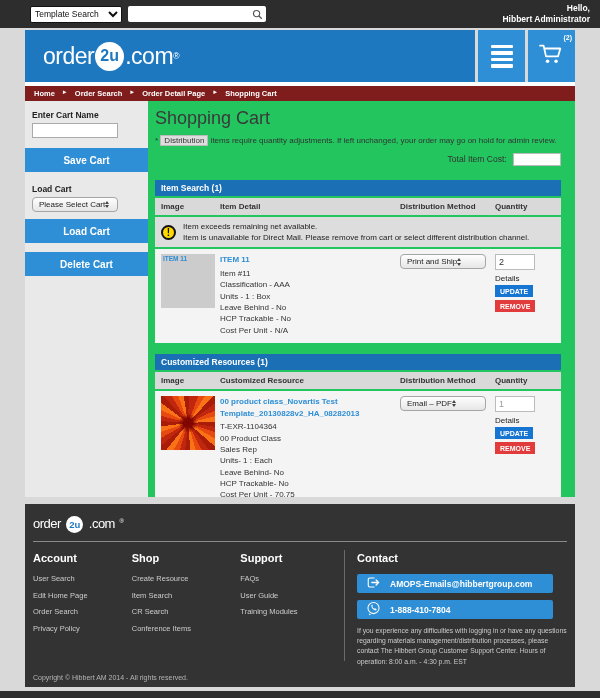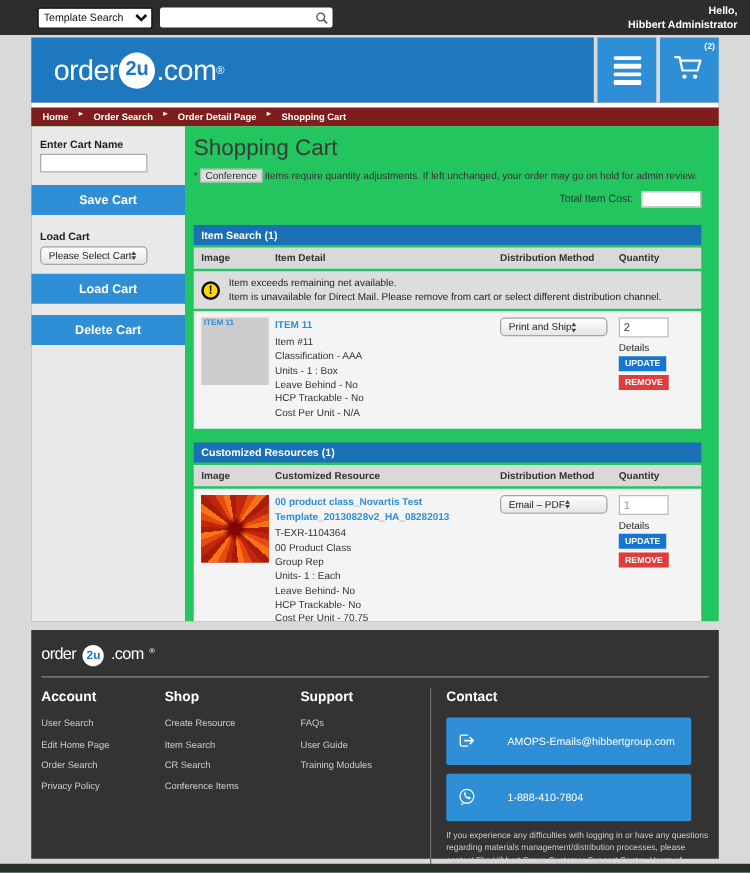--- a/index.html
+++ b/index.html
@@ -201,7 +201,7 @@
       <h1>Shopping Cart</h1>
       <div class="note">
         <span>*</span>
-        <span class="hl">Conference</span>
+        <span class="hl">Distribution</span>
         <span>items require quantity adjustments. If left unchanged, your order may go on hold for admin review.</span>
       </div>
       <div class="total-row">

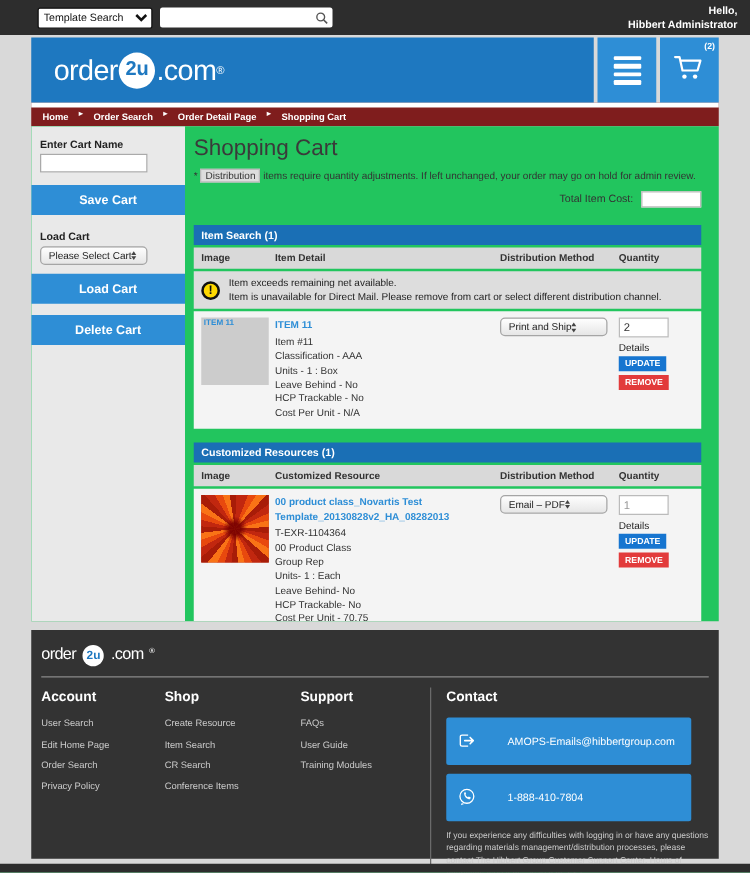--- a/index.html
+++ b/index.html
@@ -274,7 +274,7 @@
             <a class="item-link">Template_20130828v2_HA_08282013</a>
             <div class="dl">T-EXR-1104364</div>
             <div class="dl">00 Product Class</div>
-            <div class="dl">Group Rep</div>
+            <div class="dl">Sales Rep</div>
             <div class="dl">Units- 1 : Each</div>
             <div class="dl">Leave Behind- No</div>
             <div class="dl">HCP Trackable- No</div>

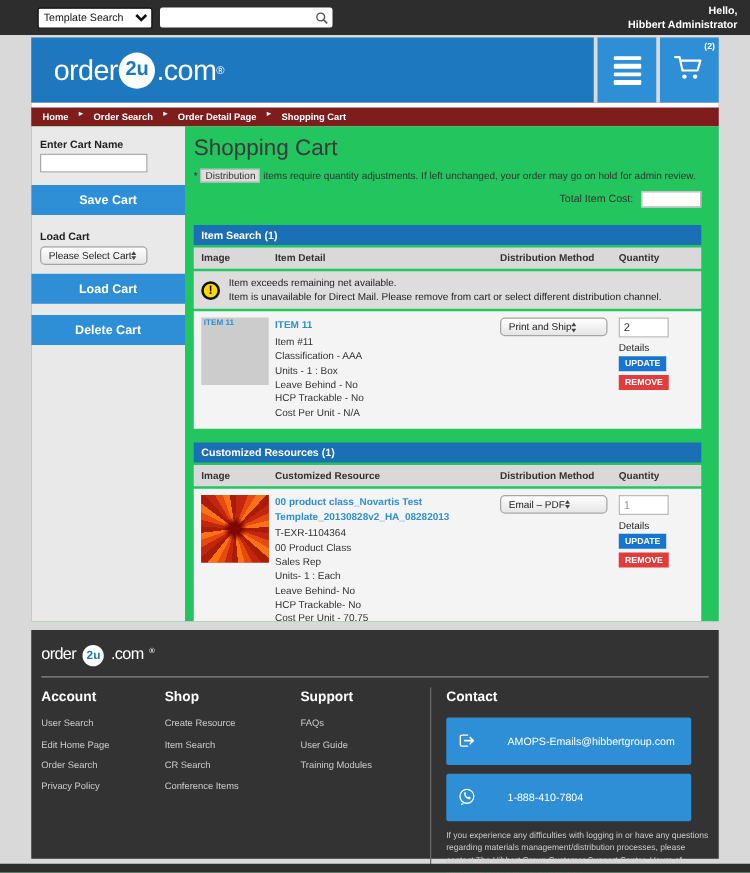--- a/index.html
+++ b/index.html
@@ -111,8 +111,8 @@
   .ft-link { display:block; color:#ccc; font-size:7.5px; margin-bottom:7.5px; text-decoration:none; }
   .ft-div { width:1px; background:#6a6a6a; margin:0 12px 8px 0; }
   .ft-contact { flex:1; }
-  .ct-btn { display:flex; align-items:center; gap:25px; background:#2e8ed6; border-radius:2px; height:38px;
-    width:196px; padding:0 9px; margin-bottom:7px; font-size:8.5px; cursor:pointer; }
+  .ct-btn { display:flex; align-items:center; gap:9px; background:#2e8ed6; border-radius:2px; height:19px;
+    width:196px; padding:0 9px; margin-bottom:7px; font-size:8.5px; cursor:pointer;font-weight:bold; }
   .ct-text { font-size:6.8px; color:#ccc; line-height:1.5; width:210px; margin:3px 0 0; }
   .ft-copy { margin-top:auto; font-size:7px; color:#b5b5b5; padding:5px 0 6px; }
════
**Task description**
Check each line of the data above for the string "center", and copy the ones that have it.

**Exercise answer**
-  .ct-btn { display:flex; align-items:center; gap:25px; background:#2e8ed6; border-radius:2px; height:38px;
+  .ct-btn { display:flex; align-items:center; gap:9px; background:#2e8ed6; border-radius:2px; height:19px;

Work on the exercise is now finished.